— WHAT YOU HAVE TO DO —
Copy all the records exactly, but keep the pictures out of your version.

[Records contained in a dataset]
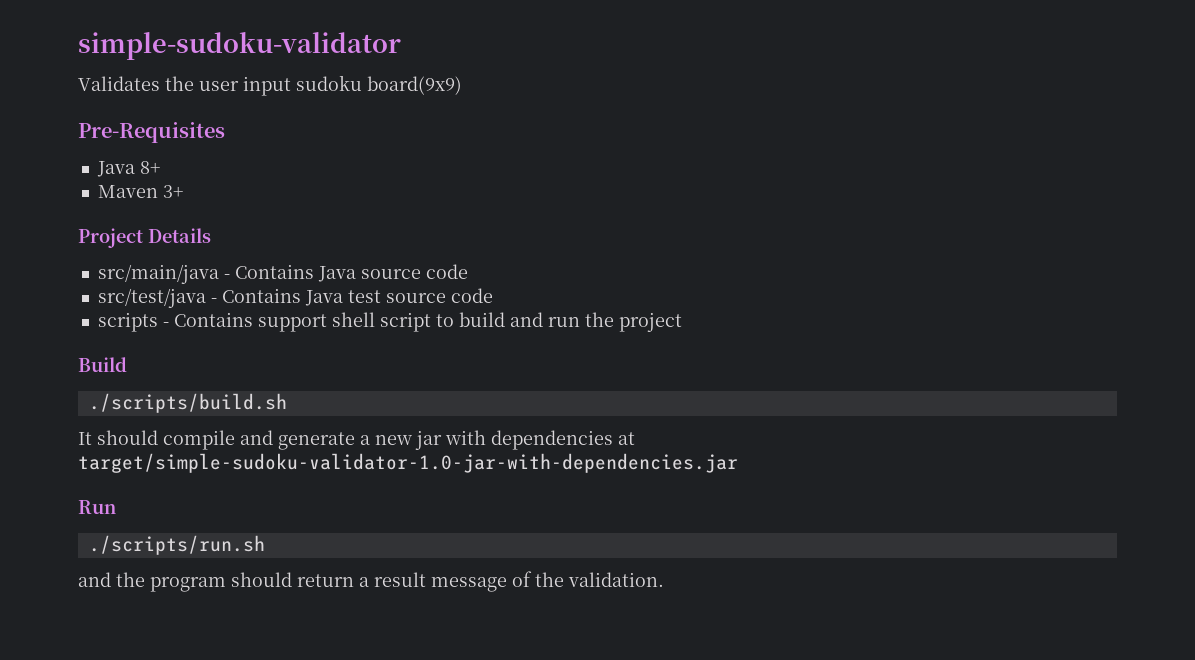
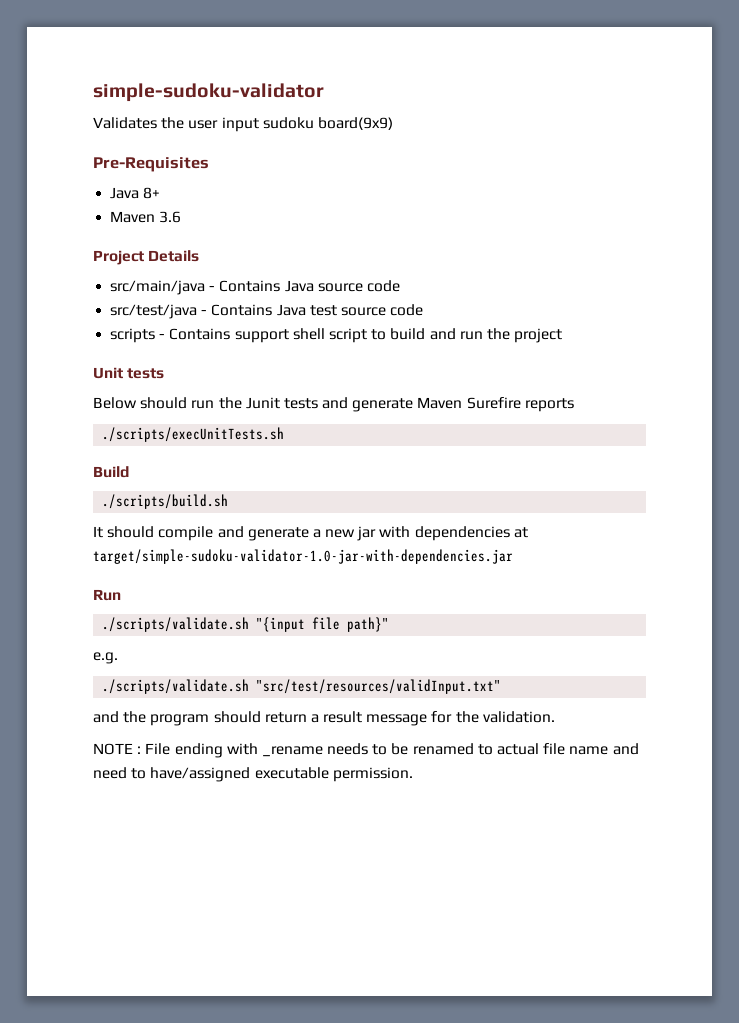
[162,185,183,198] 3+ -> [159,211,182,223] 3.6
(682, 322) none -> [93,367,165,379] [93,397,574,412] [102,427,285,442] // Unit tests // Below should run the Junit tests and generate Maven Surefire reports // ./scripts/execUnitTests.sh
[88,535,265,555] ./scripts/run.sh -> [102,617,390,632] [93,652,118,664] [102,679,502,694] ./scripts/validate.sh "{input file path}" // e.g. // ./scripts/validate.sh "src/test/resources/validInput.txt"
[512,571,532,587] of -> [431,711,453,723] for
(664, 579) none -> [93,743,639,758] [93,767,413,782] // NOTE : File ending with _rename needs to be renamed to actual file name and need to have/assigned executable permission.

— TASK SOLUTION —
[162,185,183,198] 3+ -> [159,211,182,223] 3.6
(682, 322) none -> [93,367,165,379] [93,397,574,412] [102,427,285,442] // Unit tests // Below should run the Junit tests and generate Maven Surefire reports // ./scripts/execUnitTests.sh
[88,535,265,555] ./scripts/run.sh -> [102,617,390,632] [93,652,118,664] [102,679,502,694] ./scripts/validate.sh "{input file path}" // e.g. // ./scripts/validate.sh "src/test/resources/validInput.txt"
[512,571,532,587] of -> [431,711,453,723] for
(664, 579) none -> [93,743,639,758] [93,767,413,782] // NOTE : File ending with _rename needs to be renamed to actual file name and need to have/assigned executable permission.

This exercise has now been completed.